_Exercise material_:
============================================================

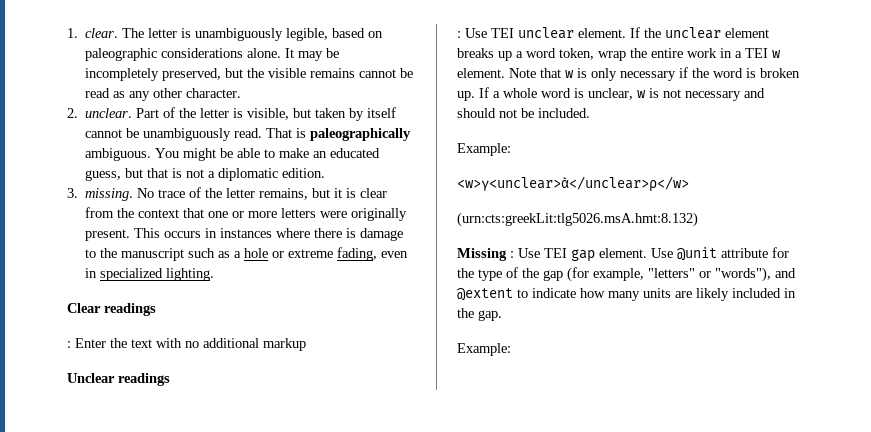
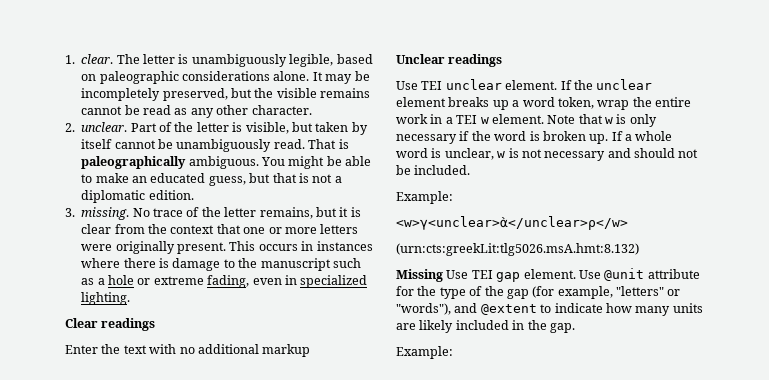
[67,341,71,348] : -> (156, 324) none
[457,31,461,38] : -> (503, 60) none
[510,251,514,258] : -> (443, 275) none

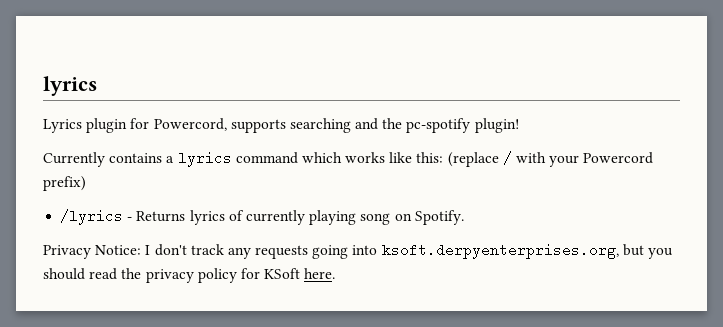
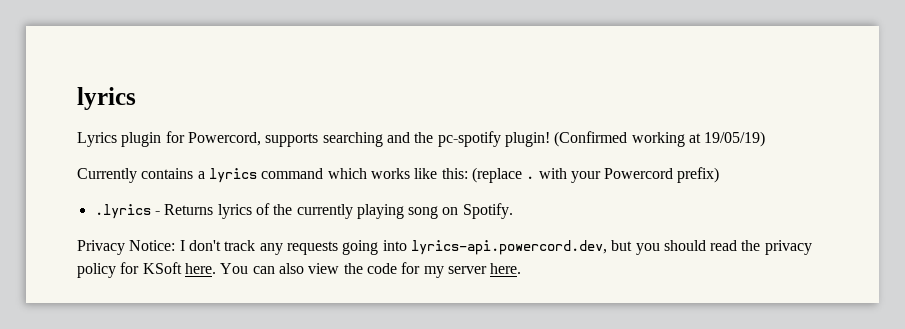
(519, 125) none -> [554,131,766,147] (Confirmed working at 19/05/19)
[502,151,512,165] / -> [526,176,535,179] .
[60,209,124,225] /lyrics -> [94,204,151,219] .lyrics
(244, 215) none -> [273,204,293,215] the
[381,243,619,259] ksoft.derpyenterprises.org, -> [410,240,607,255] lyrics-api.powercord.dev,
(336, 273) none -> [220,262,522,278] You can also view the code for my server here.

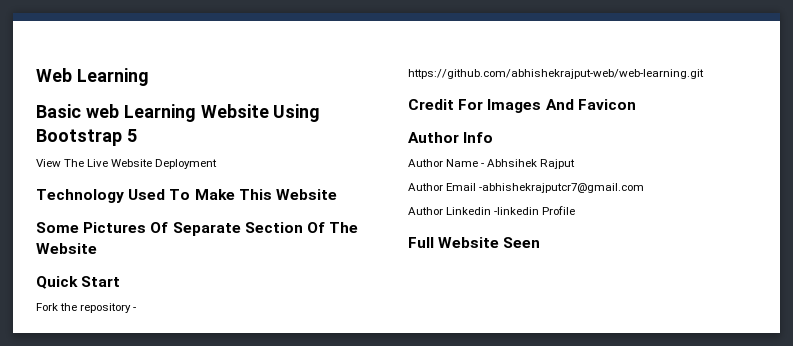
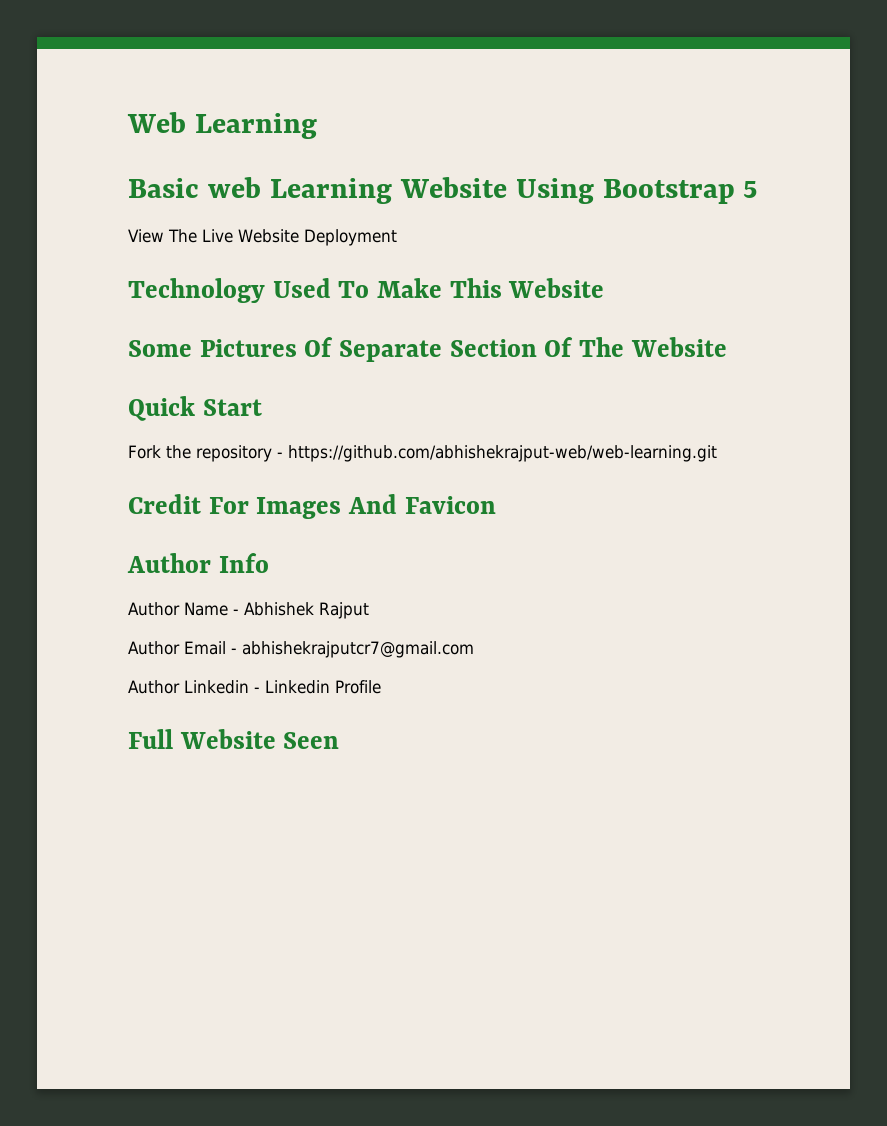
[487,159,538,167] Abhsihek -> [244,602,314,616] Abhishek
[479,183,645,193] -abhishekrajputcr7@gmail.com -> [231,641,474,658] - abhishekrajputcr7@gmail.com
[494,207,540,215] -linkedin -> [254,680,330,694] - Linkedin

============================================================

_Task objective_: Repeat, character for character, the lines from the one that holds "[479,183,645,193] -abhishekrajputcr7@gmail.com ->" to the final line of the material, inclusive, and no other lines.

_Your solution_:
[479,183,645,193] -abhishekrajputcr7@gmail.com -> [231,641,474,658] - abhishekrajputcr7@gmail.com
[494,207,540,215] -linkedin -> [254,680,330,694] - Linkedin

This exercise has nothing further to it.